Operating System - Tru64 Unix
1752735 Members
5645 Online
108789 Solutions
New Discussion юеВ

Alpha DS20 shuts down unexpectedly?

 
SOLVED
Go to solution

Alpha DS20 shuts down unexpectedly?

OS: Compaq Tru64 UNIX V5.1B (Rev. 2650)
Platform: Alpha DS20
LOG: See attached file please

Dear all,
We have a Alpha server which shutsdown unexpectedly. I checked both the logs and crashed data but still not sure the cause of the problem.

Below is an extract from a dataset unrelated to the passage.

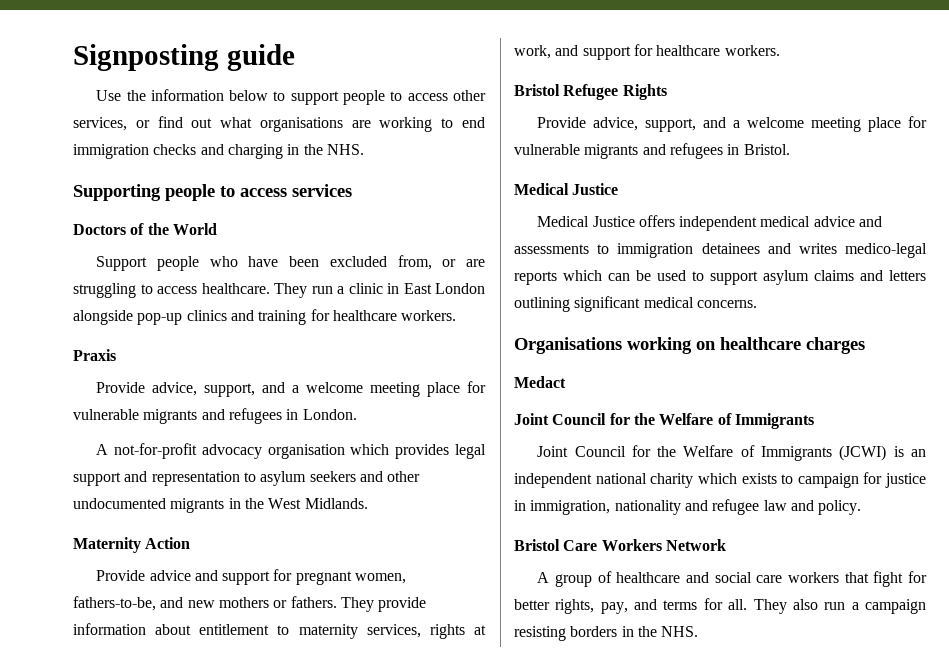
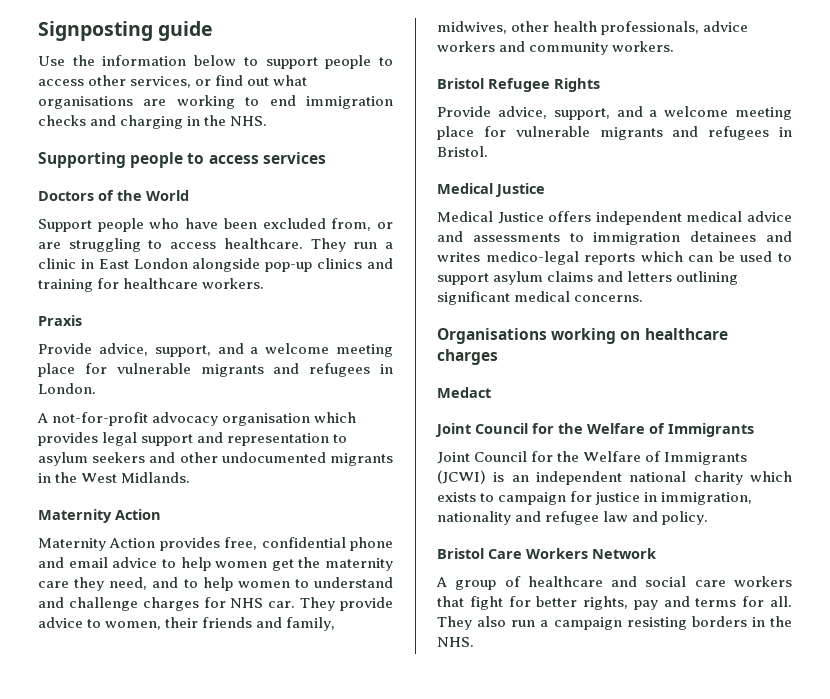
[96,569,407,585] [73,596,427,612] [73,623,487,639] [514,44,721,60] Provide advice and support for pregnant women, fathers-to-be, and new mothers or fathers. They provide information about entitlement to maternity services, rights at work, and support for healthcare -> [38,537,393,551] [38,557,393,571] [38,577,393,591] [38,597,394,611] [38,617,336,631] [437,21,749,35] [437,41,609,55] Maternity Action provides free, confidential phone and email advice to help women get the maternity care they need, and to help women to understand and challenge charges for NHS car. They provide advice to women, their friends and family, midwives, other health professionals, advice workers and community
[600,602,628,614] pay, -> [633,600,658,610] pay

I feel like it's either a cpu or memory problem (or may be both) but I cannot differentiate at this point?

Any help on this issue is welcome.!

Belo you may find an abstract of log
Feb 3 11:26:46 ds20-2 vmunix:
Feb 3 11:26:46 ds20-2 vmunix: simple_lock: time limit exceeded
Feb 3 11:26:47 ds20-2 vmunix:
Feb 3 11:26:47 ds20-2 vmunix: pc of caller: 0xffffffff00526154
Feb 3 11:26:47 ds20-2 vmunix: lock address: 0xfffffc003fdaf900
Feb 3 11:26:47 ds20-2 vmunix: lock info addr: 0xfffffc0000ff3790
Feb 3 11:26:47 ds20-2 vmunix: lock class name: cam_pd_device3
Feb 3 11:26:47 ds20-2 vmunix: current lock state: 0xc400017800581455 (cpu=?,pc=0xffffffff00581454,busy)
Feb 3 11:26:47 ds20-2 vmunix:
Feb 3 11:26:47 ds20-2 vmunix: panic (cpu 0): simple_lock: time limit exceeded
Feb 3 11:26:47 ds20-2 vmunix: syncing disks... 29
Feb 3 11:26:47 ds20-2 vmunix: Memory trolling not supported, cpu Major id 8, Minor id 4
Feb 3 11:26:47 ds20-2 vmunix: Alpha boot: available memory from 0x2c7a000 to 0x3ff40000

Thanks in advance,
CET
9 REPLIES 9
Ivan Ferreira
Honored Contributor

Re: Alpha DS20 shuts down unexpectedly?

You should first search the patch database. I have found this:

http://www11.itrc.hp.com/service/patch/patchDetail.do?patchid=TCRKIT1000454-V51BB26-E-20060317&sel={tru:tru64:5.1b,}&BC=main|search|

Also, ensure to install WEBES, that will help you to analyze hardware problems and system crash.
Por que hacerlo dificil si es posible hacerlo facil? - Why do it the hard way, when you can do it the easy way?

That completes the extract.